▸ **Goal of the exercise**:
Where the records hold the string "text", show the whole line it sits on.

▸ **Data to examine**:
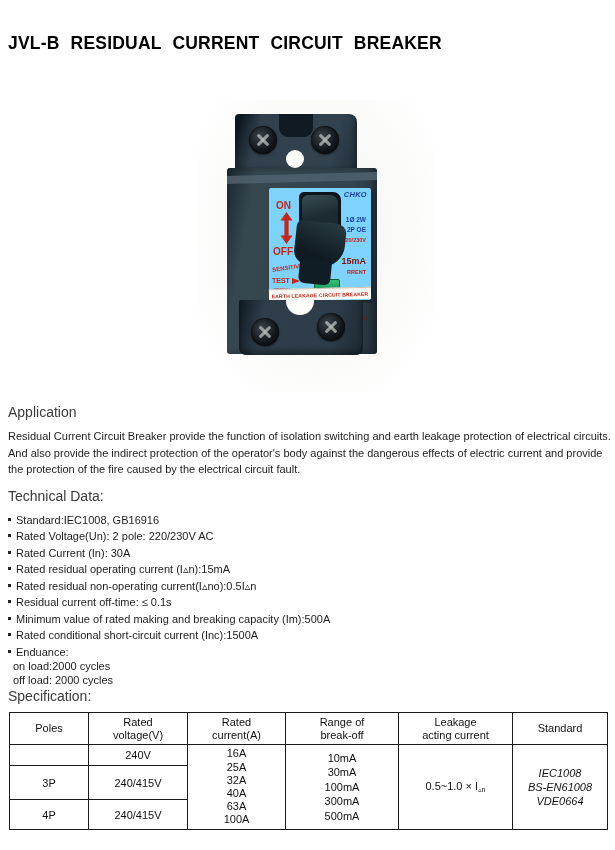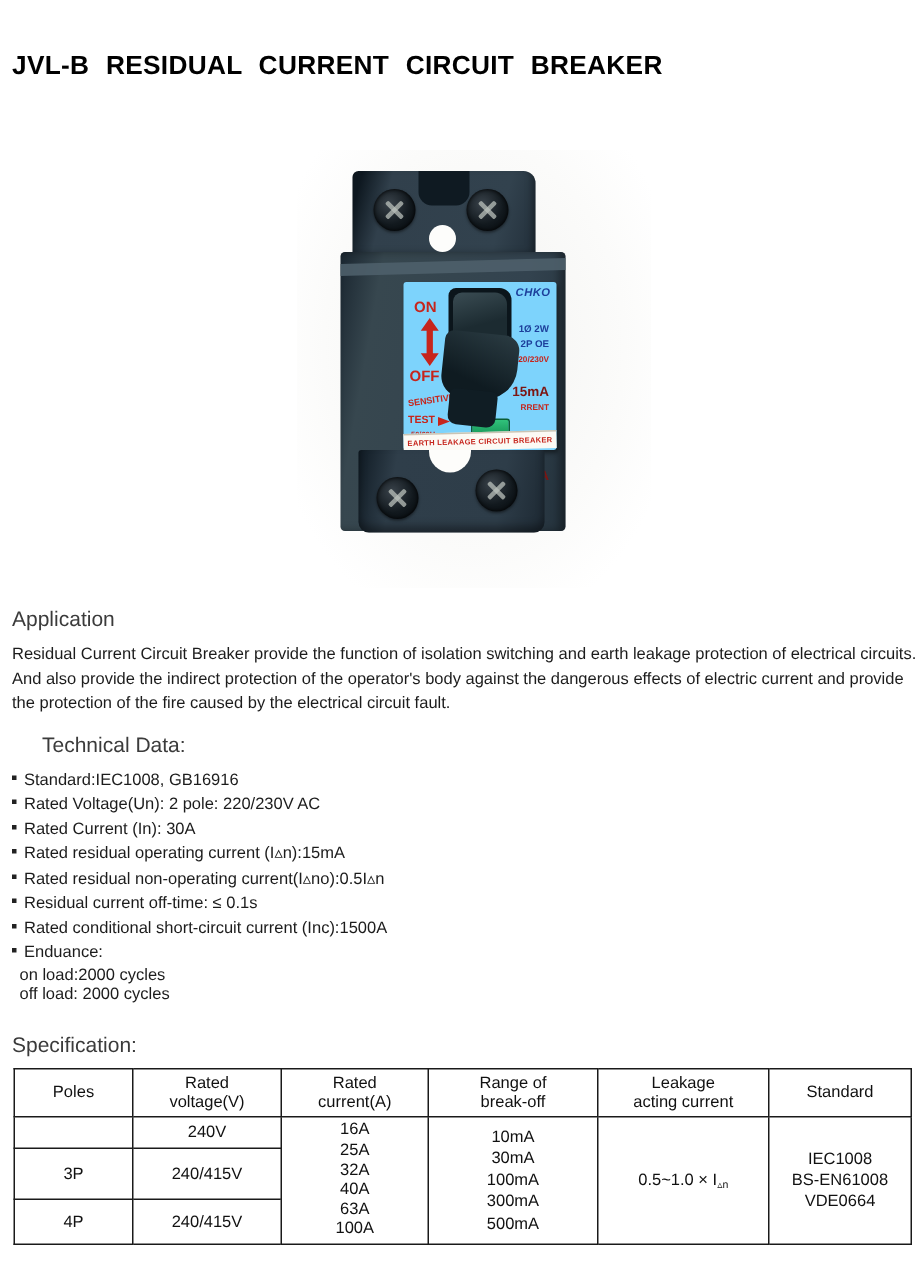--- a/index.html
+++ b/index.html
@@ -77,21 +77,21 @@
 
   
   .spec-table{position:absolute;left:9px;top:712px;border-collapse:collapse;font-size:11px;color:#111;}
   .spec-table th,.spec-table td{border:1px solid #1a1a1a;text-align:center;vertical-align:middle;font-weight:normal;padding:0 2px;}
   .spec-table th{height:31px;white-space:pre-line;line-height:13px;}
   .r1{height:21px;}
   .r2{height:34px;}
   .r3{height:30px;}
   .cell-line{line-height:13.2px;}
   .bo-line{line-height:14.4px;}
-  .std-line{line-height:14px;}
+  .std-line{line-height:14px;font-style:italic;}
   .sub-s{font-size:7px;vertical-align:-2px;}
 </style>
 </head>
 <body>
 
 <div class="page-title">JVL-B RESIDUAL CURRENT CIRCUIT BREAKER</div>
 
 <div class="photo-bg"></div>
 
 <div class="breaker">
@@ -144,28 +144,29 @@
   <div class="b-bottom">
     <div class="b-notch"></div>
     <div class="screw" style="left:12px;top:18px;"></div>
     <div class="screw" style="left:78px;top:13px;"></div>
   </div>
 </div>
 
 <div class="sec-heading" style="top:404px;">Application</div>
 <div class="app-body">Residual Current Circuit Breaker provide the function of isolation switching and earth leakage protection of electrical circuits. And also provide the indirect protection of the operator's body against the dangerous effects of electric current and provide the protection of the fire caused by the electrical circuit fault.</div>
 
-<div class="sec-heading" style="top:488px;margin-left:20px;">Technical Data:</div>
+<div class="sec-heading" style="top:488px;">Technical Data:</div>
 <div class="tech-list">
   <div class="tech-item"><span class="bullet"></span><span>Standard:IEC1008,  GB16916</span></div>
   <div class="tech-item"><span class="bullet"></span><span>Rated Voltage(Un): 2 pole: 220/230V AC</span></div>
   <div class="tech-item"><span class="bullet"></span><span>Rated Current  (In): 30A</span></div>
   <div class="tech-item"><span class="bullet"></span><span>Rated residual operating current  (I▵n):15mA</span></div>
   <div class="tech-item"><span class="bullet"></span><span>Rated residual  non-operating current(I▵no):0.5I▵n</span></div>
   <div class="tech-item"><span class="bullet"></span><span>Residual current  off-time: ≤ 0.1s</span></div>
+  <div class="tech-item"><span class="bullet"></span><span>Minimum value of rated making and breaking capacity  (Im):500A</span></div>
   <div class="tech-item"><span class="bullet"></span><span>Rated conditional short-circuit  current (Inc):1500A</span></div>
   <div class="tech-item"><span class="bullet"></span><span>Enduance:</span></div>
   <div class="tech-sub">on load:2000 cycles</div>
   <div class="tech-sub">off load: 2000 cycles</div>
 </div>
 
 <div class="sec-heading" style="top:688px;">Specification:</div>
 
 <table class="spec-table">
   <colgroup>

* * *

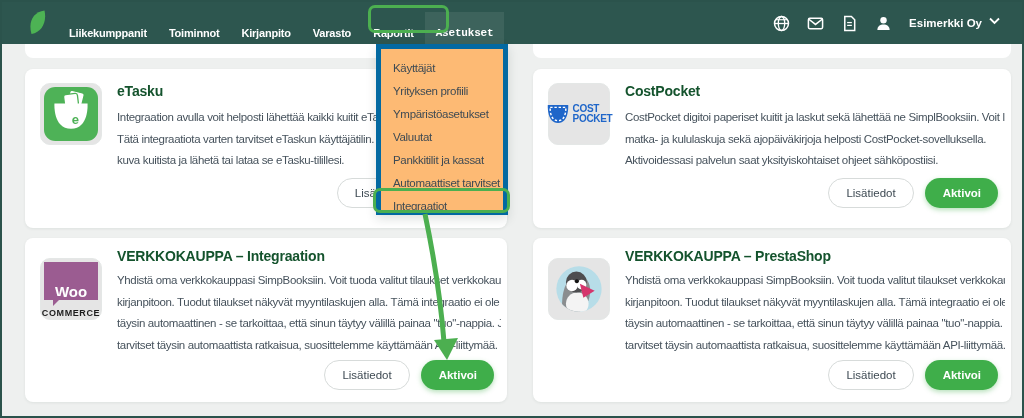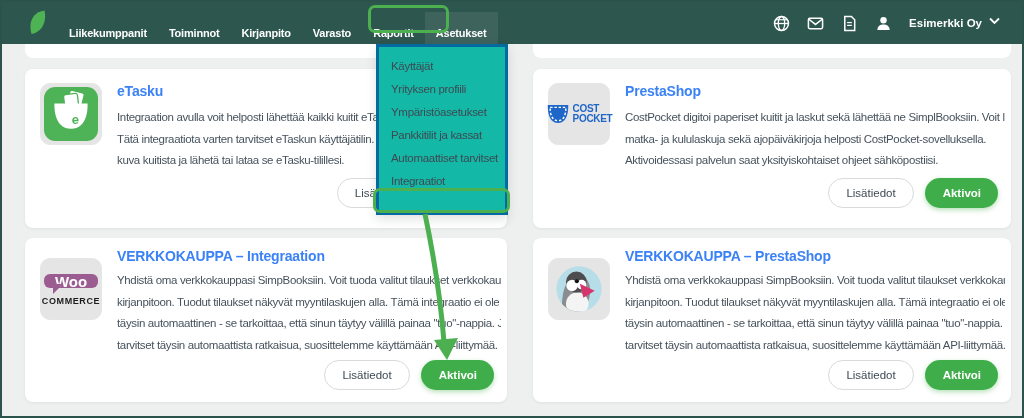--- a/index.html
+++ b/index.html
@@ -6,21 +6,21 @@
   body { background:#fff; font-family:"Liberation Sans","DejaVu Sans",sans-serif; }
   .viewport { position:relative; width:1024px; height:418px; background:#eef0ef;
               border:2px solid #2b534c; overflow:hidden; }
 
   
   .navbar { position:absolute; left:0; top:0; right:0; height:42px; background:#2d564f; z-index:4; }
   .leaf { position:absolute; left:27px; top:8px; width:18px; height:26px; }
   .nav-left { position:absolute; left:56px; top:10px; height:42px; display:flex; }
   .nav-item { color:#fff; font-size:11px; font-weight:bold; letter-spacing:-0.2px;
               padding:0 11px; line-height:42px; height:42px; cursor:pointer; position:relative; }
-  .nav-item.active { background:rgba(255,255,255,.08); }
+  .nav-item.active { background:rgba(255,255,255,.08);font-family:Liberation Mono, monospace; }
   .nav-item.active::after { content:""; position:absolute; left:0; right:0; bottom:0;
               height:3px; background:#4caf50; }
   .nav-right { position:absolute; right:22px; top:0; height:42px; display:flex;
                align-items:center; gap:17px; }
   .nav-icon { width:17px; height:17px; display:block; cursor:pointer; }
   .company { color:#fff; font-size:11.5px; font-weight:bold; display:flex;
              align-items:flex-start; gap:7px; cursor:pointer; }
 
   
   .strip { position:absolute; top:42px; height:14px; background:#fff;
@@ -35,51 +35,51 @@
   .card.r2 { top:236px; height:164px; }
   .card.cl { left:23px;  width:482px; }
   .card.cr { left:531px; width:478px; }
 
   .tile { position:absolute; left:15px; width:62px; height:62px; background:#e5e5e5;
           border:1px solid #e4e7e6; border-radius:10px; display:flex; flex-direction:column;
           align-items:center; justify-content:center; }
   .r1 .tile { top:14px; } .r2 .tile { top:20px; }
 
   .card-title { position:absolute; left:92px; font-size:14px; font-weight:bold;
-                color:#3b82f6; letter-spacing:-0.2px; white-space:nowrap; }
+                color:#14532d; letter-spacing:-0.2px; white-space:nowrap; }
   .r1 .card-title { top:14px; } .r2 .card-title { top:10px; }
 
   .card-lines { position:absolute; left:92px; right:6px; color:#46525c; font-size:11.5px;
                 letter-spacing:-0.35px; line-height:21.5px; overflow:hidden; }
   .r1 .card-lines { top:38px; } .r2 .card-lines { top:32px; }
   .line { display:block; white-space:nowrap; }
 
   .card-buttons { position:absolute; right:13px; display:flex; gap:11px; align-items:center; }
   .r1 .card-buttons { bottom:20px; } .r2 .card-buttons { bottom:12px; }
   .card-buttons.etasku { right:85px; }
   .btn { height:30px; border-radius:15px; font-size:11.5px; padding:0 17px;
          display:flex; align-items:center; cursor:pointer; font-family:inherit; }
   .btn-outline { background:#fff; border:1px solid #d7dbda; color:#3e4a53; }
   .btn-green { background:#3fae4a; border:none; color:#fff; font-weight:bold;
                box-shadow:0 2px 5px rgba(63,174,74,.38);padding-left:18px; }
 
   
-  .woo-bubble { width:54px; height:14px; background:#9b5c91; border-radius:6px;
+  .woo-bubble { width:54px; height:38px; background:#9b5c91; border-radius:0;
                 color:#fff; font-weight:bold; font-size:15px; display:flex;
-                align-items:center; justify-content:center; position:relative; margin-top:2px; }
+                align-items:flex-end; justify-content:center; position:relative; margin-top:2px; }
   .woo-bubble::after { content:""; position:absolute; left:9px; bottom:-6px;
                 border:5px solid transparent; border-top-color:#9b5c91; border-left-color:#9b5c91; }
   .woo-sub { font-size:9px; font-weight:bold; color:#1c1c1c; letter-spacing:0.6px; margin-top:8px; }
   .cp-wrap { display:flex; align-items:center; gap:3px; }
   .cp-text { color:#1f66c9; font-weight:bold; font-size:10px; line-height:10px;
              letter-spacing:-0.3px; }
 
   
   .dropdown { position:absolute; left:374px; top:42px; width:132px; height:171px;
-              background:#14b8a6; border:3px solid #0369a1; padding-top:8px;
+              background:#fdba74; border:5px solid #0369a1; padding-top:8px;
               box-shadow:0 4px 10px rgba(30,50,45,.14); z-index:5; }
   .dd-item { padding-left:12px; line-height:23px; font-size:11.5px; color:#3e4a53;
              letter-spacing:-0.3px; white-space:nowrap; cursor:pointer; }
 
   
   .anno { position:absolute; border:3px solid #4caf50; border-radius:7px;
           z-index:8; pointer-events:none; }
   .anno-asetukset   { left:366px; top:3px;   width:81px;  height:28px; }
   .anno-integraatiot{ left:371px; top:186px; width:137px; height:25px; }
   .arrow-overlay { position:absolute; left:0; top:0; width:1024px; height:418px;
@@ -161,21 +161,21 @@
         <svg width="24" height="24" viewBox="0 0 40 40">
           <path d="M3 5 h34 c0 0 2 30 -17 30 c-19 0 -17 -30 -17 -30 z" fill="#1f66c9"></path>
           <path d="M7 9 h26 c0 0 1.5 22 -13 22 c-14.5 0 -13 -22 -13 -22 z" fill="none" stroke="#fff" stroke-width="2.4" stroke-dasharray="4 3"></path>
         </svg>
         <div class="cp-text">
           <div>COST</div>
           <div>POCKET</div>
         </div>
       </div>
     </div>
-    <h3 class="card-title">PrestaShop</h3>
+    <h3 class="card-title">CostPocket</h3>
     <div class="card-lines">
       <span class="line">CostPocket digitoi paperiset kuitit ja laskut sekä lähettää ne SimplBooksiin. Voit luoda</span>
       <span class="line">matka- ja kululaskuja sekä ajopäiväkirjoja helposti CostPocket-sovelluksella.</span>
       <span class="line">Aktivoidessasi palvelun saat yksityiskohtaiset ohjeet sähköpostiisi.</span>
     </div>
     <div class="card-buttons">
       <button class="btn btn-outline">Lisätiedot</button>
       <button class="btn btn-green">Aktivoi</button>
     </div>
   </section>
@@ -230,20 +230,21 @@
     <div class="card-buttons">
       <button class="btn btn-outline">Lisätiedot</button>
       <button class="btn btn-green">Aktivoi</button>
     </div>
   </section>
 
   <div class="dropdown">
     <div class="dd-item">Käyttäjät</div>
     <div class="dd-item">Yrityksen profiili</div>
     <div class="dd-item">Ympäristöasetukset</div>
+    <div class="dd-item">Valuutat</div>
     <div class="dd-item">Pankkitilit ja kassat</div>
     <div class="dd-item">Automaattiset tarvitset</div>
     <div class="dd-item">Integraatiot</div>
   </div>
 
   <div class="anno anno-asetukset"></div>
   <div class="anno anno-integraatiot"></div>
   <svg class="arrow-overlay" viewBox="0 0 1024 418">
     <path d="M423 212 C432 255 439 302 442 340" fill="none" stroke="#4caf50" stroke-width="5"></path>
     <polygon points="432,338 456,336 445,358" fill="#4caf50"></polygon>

▸ **Result**:
   .spec-table th,.spec-table td{border:1px solid #1a1a1a;text-align:center;vertical-align:middle;font-weight:normal;padding:0 2px;}
   .cp-text { color:#1f66c9; font-weight:bold; font-size:10px; line-height:10px;
         <div class="cp-text">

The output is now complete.